**Task to carry out**.
Please return every record exactly, with no pictures included.

(Records drawn from a dataset)

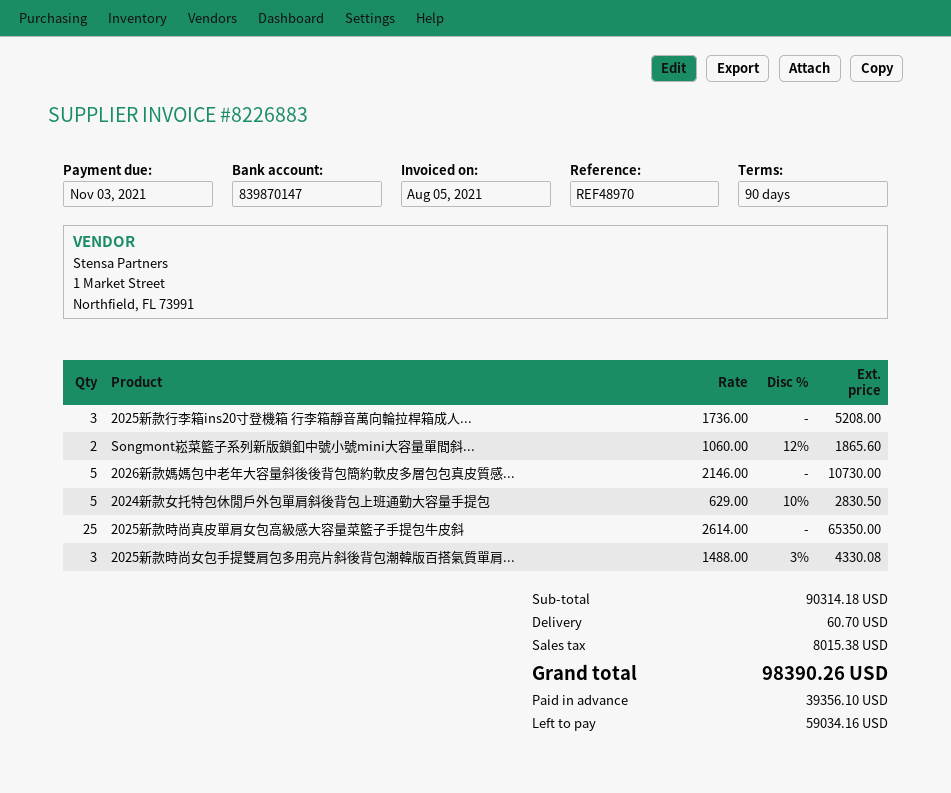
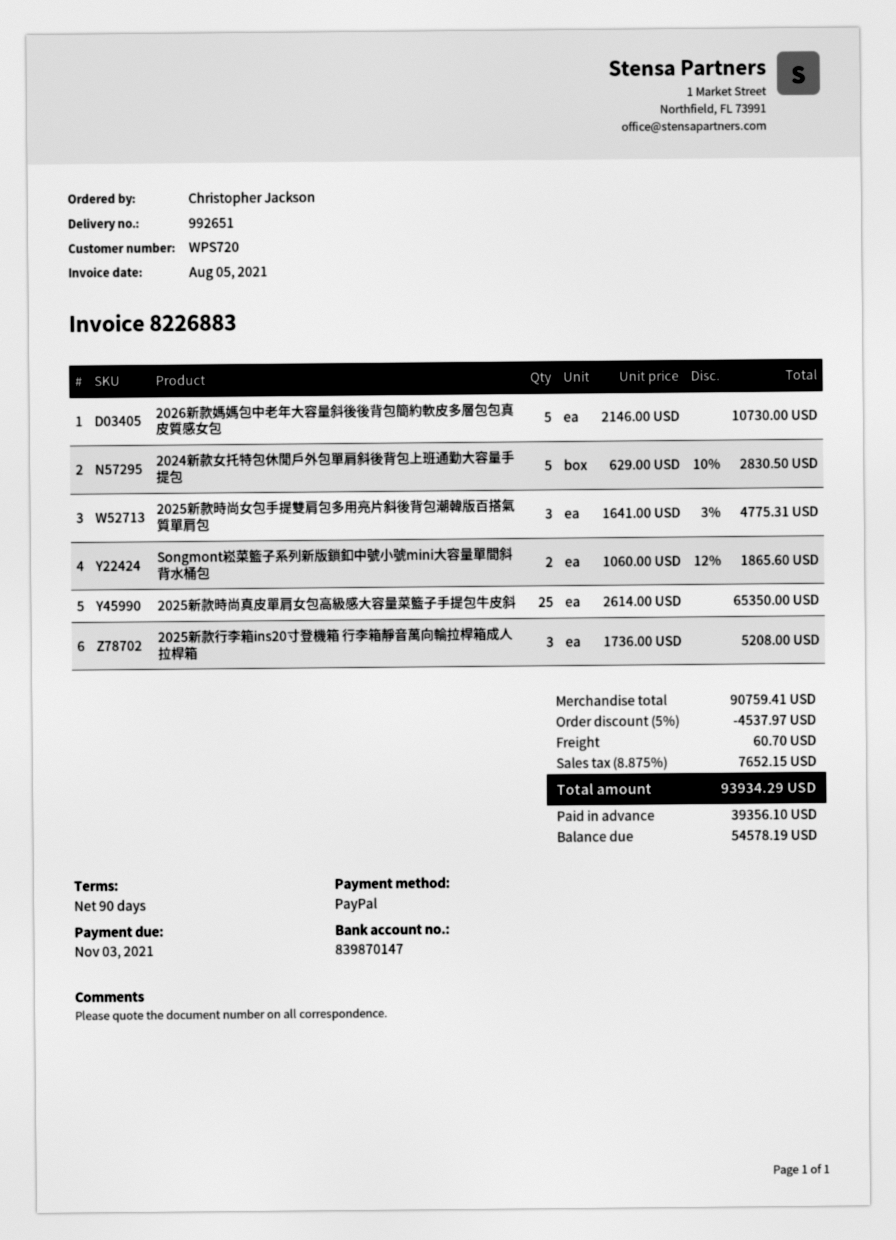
2025新款時尚女包手提雙肩包多用亮片斜後背包潮韓版百搭氣質單肩...: 3 x 1488.00 - 3% = 4330.08 -> 3 x 1641.00 - 3% = 4775.31
subtotal: 90314.18 -> 90759.41
discount: none -> 5% = 4537.97
tax: 8015.38 -> 7652.15
total: 98390.26 -> 93934.29
balance: 59034.16 -> 54578.19

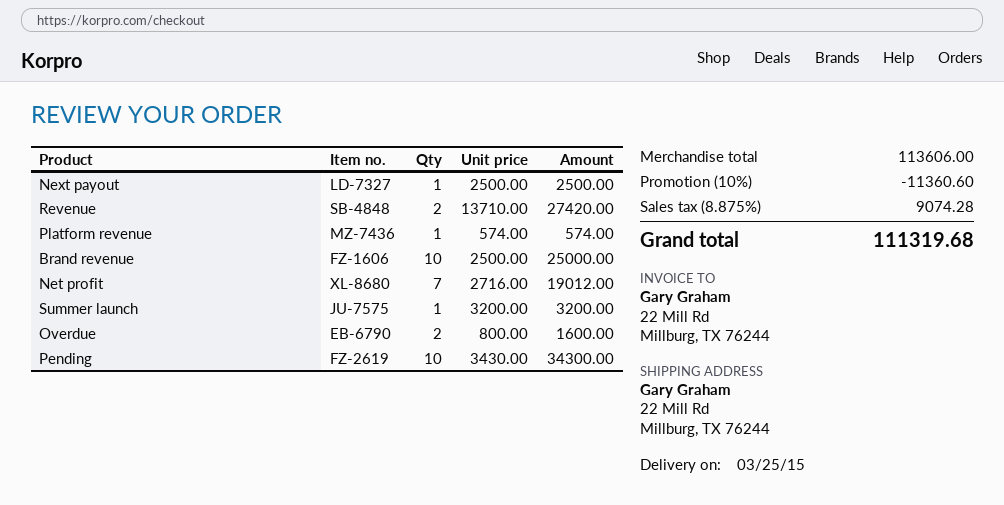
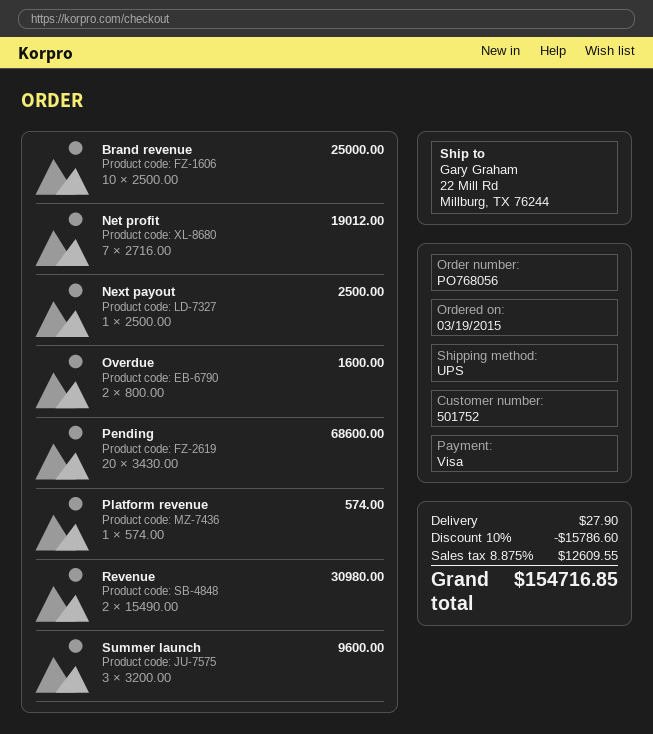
Revenue: 2 x 13710.00 = 27420.00 -> 2 x 15490.00 = 30980.00
Summer launch: 1 x 3200.00 = 3200.00 -> 3 x 3200.00 = 9600.00
Pending: 10 x 3430.00 = 34300.00 -> 20 x 3430.00 = 68600.00
discount: 10% = 11360.60 -> 10% = 15786.60
shipping: none -> 27.90
tax: 8.875% = 9074.28 -> 8.875% = 12609.55
total: 111319.68 -> 154716.85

**Response for this exercise**.
2025新款時尚女包手提雙肩包多用亮片斜後背包潮韓版百搭氣質單肩...: 3 x 1488.00 - 3% = 4330.08 -> 3 x 1641.00 - 3% = 4775.31
subtotal: 90314.18 -> 90759.41
discount: none -> 5% = 4537.97
tax: 8015.38 -> 7652.15
total: 98390.26 -> 93934.29
balance: 59034.16 -> 54578.19

Revenue: 2 x 13710.00 = 27420.00 -> 2 x 15490.00 = 30980.00
Summer launch: 1 x 3200.00 = 3200.00 -> 3 x 3200.00 = 9600.00
Pending: 10 x 3430.00 = 34300.00 -> 20 x 3430.00 = 68600.00
discount: 10% = 11360.60 -> 10% = 15786.60
shipping: none -> 27.90
tax: 8.875% = 9074.28 -> 8.875% = 12609.55
total: 111319.68 -> 154716.85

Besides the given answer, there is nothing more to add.